__TASK DESCRIPTION__
From the listing below, output only the lines starting at the line that has "(719, 569) none" and ending at the line that has "[215,80,346,94] two values, And", exactly as they appear, ends included.

__EXTRACTED MATERIAL__
--*--
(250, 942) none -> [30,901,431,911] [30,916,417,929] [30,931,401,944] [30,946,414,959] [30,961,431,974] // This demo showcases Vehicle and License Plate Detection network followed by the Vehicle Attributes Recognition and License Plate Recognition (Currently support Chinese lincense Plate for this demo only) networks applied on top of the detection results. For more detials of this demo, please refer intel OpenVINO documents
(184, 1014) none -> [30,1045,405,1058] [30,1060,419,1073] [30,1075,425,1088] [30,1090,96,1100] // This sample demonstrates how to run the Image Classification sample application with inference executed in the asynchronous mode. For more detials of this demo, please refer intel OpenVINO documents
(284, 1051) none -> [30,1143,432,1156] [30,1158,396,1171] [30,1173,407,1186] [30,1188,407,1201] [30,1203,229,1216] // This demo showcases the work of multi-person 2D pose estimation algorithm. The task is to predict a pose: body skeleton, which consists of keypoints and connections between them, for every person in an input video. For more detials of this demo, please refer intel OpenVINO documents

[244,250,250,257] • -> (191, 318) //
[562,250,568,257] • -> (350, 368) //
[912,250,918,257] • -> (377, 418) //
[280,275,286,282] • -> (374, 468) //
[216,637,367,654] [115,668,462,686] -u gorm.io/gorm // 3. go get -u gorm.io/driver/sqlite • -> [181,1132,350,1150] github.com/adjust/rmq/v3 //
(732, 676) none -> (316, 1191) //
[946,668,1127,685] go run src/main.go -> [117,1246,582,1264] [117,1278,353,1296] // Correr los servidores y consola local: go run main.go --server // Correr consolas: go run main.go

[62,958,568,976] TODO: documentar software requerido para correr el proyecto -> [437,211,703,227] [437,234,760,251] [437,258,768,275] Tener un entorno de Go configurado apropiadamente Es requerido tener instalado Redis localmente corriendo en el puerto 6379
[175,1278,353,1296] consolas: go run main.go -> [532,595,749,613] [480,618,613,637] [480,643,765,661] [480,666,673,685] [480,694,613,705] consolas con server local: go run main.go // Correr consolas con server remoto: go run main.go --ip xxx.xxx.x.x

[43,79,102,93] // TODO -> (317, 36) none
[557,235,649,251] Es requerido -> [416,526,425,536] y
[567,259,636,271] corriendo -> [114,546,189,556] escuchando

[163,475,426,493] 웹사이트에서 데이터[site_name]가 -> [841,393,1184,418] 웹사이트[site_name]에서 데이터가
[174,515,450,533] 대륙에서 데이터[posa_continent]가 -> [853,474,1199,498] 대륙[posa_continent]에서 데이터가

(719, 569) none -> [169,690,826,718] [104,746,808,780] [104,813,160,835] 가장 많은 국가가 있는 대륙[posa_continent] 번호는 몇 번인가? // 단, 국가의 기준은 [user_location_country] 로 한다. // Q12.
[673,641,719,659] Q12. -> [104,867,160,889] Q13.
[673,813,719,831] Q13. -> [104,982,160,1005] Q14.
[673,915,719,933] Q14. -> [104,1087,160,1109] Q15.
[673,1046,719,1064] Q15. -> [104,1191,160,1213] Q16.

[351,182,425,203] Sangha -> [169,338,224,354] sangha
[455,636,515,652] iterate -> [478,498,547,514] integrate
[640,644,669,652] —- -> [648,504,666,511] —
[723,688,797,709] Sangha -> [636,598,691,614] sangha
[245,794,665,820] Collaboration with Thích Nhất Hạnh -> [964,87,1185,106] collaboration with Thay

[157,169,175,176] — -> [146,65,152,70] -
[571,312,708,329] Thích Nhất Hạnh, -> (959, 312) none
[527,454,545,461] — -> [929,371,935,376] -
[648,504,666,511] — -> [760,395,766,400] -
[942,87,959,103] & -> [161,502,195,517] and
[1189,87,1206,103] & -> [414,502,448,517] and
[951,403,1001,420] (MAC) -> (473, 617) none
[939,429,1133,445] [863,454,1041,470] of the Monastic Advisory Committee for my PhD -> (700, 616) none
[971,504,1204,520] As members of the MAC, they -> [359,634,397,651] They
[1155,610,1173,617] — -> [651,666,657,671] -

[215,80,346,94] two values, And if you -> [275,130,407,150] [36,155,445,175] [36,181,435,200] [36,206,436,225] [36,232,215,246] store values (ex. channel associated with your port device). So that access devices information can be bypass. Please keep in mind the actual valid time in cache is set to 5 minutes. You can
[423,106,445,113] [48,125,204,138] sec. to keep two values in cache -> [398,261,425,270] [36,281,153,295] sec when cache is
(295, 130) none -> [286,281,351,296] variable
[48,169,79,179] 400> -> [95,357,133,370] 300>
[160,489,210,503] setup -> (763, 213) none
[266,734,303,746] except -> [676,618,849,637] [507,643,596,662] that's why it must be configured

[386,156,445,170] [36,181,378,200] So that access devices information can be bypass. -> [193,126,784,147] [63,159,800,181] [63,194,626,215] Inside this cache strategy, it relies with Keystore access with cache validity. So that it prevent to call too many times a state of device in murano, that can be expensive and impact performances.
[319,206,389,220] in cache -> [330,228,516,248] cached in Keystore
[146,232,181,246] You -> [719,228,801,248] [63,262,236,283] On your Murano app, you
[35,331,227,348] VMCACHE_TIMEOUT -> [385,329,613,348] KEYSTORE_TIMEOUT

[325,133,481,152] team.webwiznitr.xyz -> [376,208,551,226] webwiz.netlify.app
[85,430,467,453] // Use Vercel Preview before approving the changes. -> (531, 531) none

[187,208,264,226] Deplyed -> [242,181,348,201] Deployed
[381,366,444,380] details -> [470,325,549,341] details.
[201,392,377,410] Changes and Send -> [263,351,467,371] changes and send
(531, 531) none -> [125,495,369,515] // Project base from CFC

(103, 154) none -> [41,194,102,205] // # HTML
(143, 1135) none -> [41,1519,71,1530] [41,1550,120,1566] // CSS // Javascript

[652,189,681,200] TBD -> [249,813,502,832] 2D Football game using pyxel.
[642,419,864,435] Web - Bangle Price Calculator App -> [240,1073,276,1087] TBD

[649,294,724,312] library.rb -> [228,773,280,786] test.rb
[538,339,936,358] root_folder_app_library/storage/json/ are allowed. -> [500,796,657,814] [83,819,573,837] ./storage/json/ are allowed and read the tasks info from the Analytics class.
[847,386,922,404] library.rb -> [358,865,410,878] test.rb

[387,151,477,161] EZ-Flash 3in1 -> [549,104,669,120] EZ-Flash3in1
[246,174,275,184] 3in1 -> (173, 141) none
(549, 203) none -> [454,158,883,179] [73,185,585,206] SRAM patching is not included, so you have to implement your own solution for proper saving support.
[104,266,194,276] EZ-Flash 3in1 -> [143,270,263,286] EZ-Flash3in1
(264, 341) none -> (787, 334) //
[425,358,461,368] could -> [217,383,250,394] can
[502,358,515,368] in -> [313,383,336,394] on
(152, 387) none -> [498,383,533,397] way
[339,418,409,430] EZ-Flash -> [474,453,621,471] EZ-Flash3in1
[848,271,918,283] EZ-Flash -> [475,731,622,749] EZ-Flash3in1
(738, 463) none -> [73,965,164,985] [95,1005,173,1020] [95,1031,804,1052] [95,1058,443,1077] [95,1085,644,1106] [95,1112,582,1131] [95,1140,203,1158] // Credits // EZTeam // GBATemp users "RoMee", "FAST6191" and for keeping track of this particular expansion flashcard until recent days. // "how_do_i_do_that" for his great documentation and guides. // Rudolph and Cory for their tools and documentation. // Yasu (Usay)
--*--
__RESPONSE__
(719, 569) none -> [169,690,826,718] [104,746,808,780] [104,813,160,835] 가장 많은 국가가 있는 대륙[posa_continent] 번호는 몇 번인가? // 단, 국가의 기준은 [user_location_country] 로 한다. // Q12.
[673,641,719,659] Q12. -> [104,867,160,889] Q13.
[673,813,719,831] Q13. -> [104,982,160,1005] Q14.
[673,915,719,933] Q14. -> [104,1087,160,1109] Q15.
[673,1046,719,1064] Q15. -> [104,1191,160,1213] Q16.

[351,182,425,203] Sangha -> [169,338,224,354] sangha
[455,636,515,652] iterate -> [478,498,547,514] integrate
[640,644,669,652] —- -> [648,504,666,511] —
[723,688,797,709] Sangha -> [636,598,691,614] sangha
[245,794,665,820] Collaboration with Thích Nhất Hạnh -> [964,87,1185,106] collaboration with Thay

[157,169,175,176] — -> [146,65,152,70] -
[571,312,708,329] Thích Nhất Hạnh, -> (959, 312) none
[527,454,545,461] — -> [929,371,935,376] -
[648,504,666,511] — -> [760,395,766,400] -
[942,87,959,103] & -> [161,502,195,517] and
[1189,87,1206,103] & -> [414,502,448,517] and
[951,403,1001,420] (MAC) -> (473, 617) none
[939,429,1133,445] [863,454,1041,470] of the Monastic Advisory Committee for my PhD -> (700, 616) none
[971,504,1204,520] As members of the MAC, they -> [359,634,397,651] They
[1155,610,1173,617] — -> [651,666,657,671] -

[215,80,346,94] two values, And if you -> [275,130,407,150] [36,155,445,175] [36,181,435,200] [36,206,436,225] [36,232,215,246] store values (ex. channel associated with your port device). So that access devices information can be bypass. Please keep in mind the actual valid time in cache is set to 5 minutes. You can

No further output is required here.